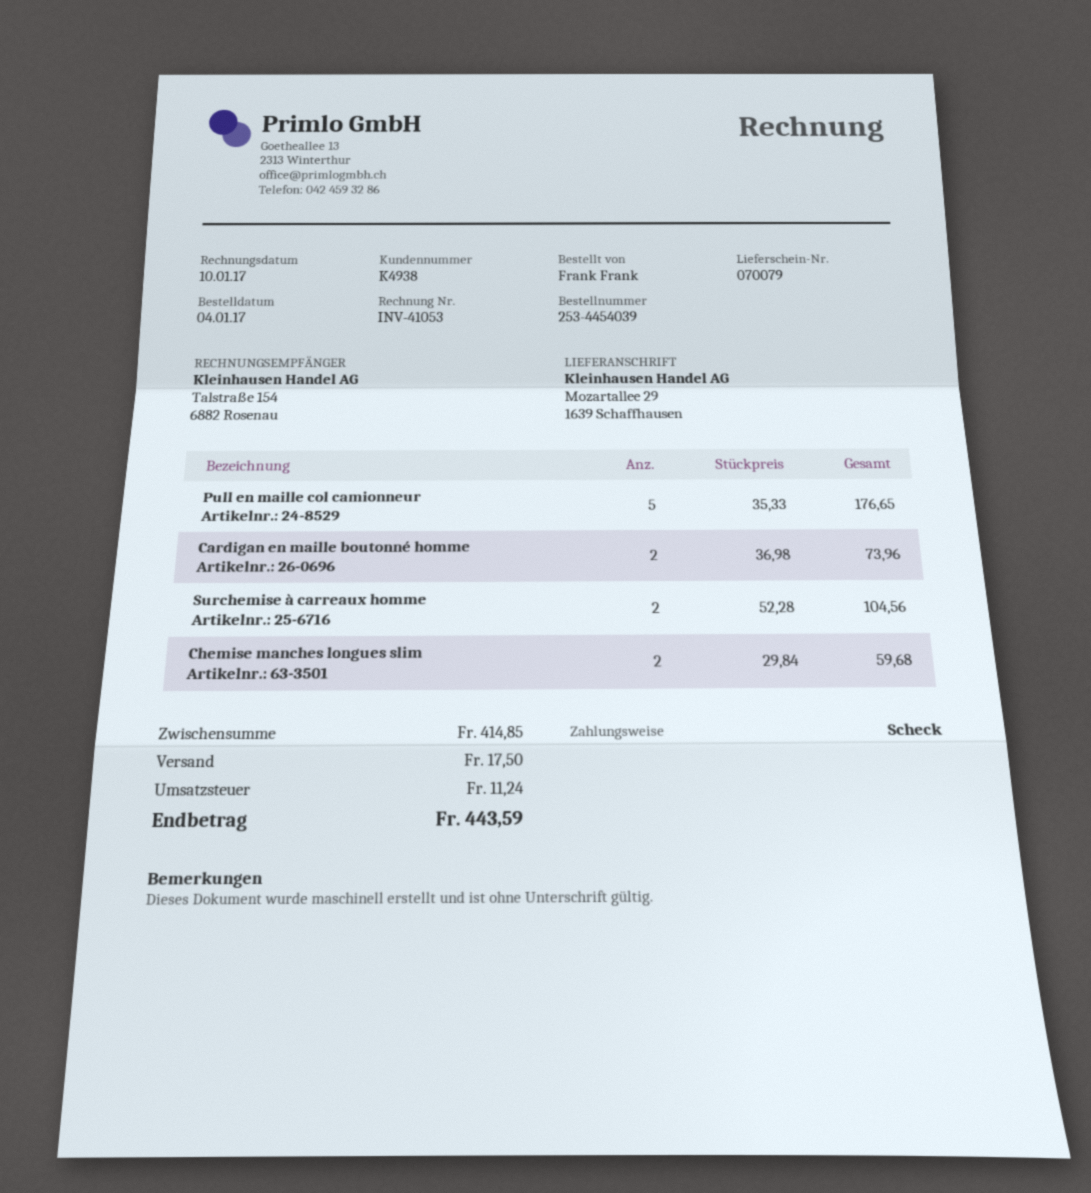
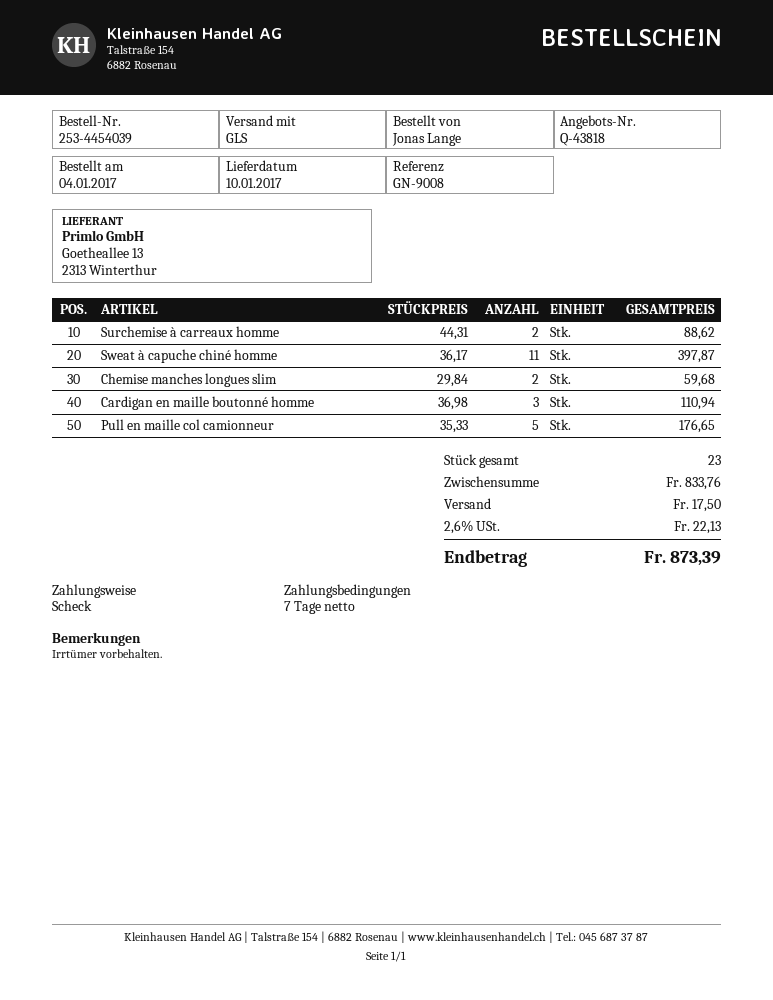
ordered by: Frank Frank -> Jonas Lange
Cardigan en maille boutonné homme: 2 x 36.98 = 73.96 -> 3 x 36.98 = 110.94
Surchemise à carreaux homme: 2 x 52.28 = 104.56 -> 2 x 44.31 = 88.62
Sweat à capuche chiné homme: none -> 11 x 36.17 = 397.87
subtotal: 414.85 -> 833.76
tax: 11.24 -> 22.13
total: 443.59 -> 873.39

§ **Work instruction**: Among the lines above, find those containing the word "homme" and copy each.

§ **Exercise result**:
Cardigan en maille boutonné homme: 2 x 36.98 = 73.96 -> 3 x 36.98 = 110.94
Surchemise à carreaux homme: 2 x 52.28 = 104.56 -> 2 x 44.31 = 88.62
Sweat à capuche chiné homme: none -> 11 x 36.17 = 397.87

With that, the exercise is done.